> **Provided entries**
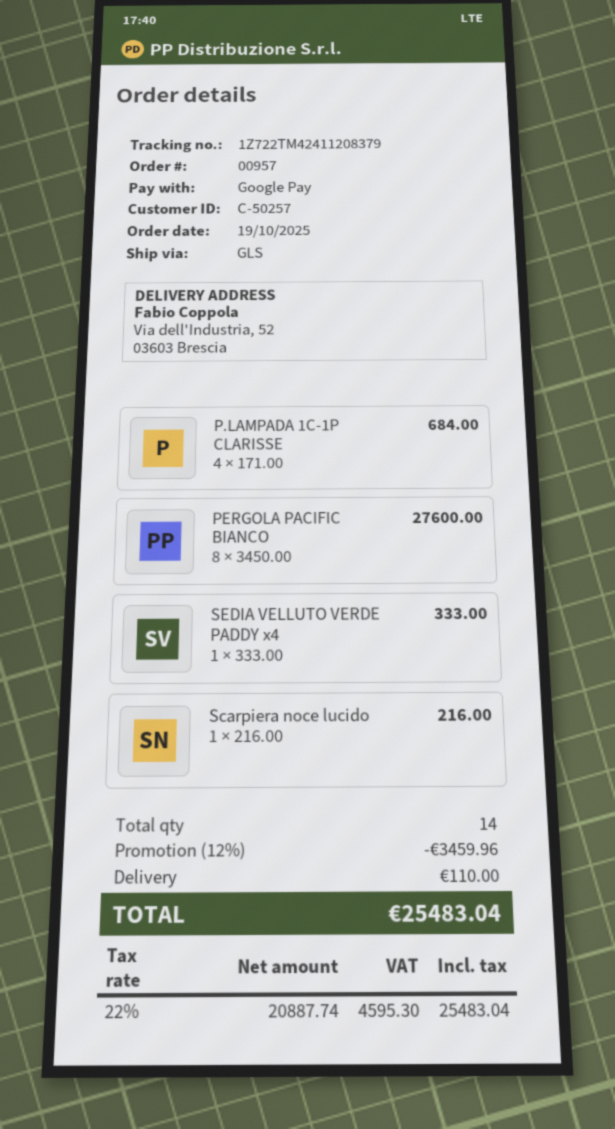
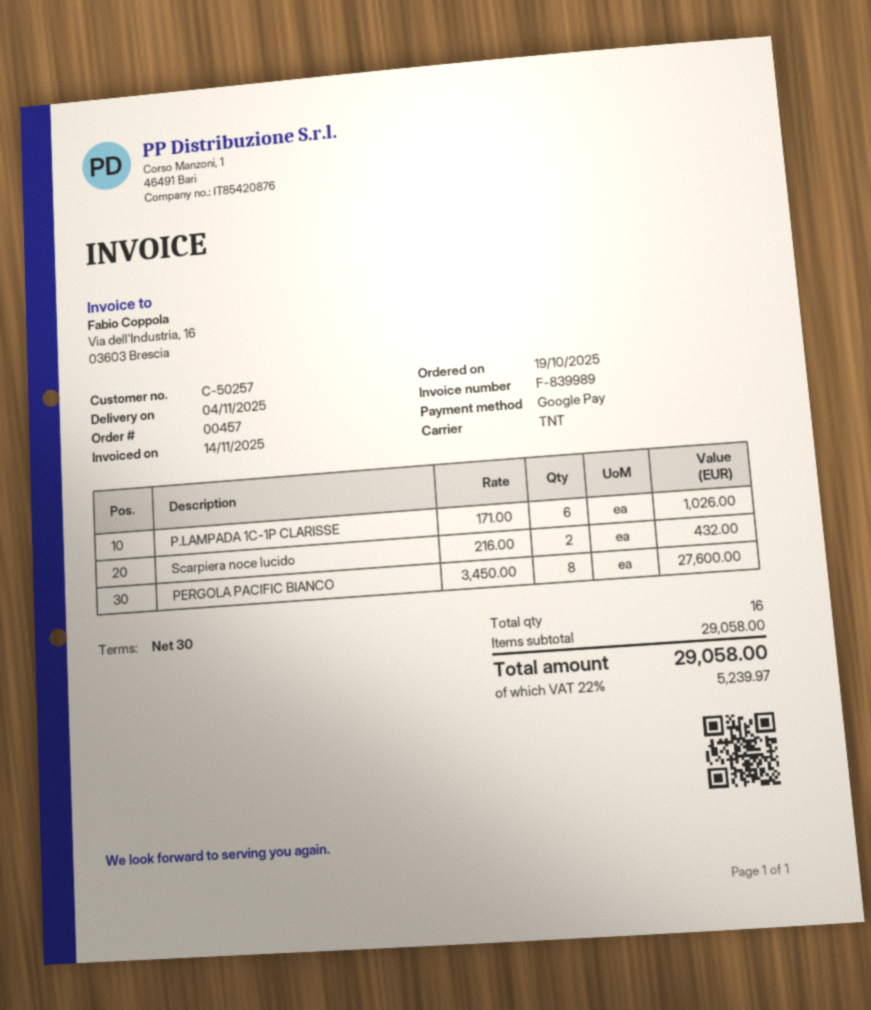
order number: 00957 -> 00457
shipping method: GLS -> TNT
P.LAMPADA 1C-1P CLARISSE: 4 x 171.00 = 684.00 -> 6 x 171.00 = 1026.00
SEDIA VELLUTO VERDE PADDY x4: 1 x 333.00 = 333.00 -> none
Scarpiera noce lucido: 1 x 216.00 = 216.00 -> 2 x 216.00 = 432.00
total quantity: 14 -> 16
discount: 12% = 3459.96 -> none
shipping: 110.00 -> none
tax: 22% = 4595.30 -> 22% = 5239.97
total: 25483.04 -> 29058.00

> **How to complete this task**
Among the lines above, list those that contain the word "total".

> **Reply to the exercise**
total quantity: 14 -> 16
total: 25483.04 -> 29058.00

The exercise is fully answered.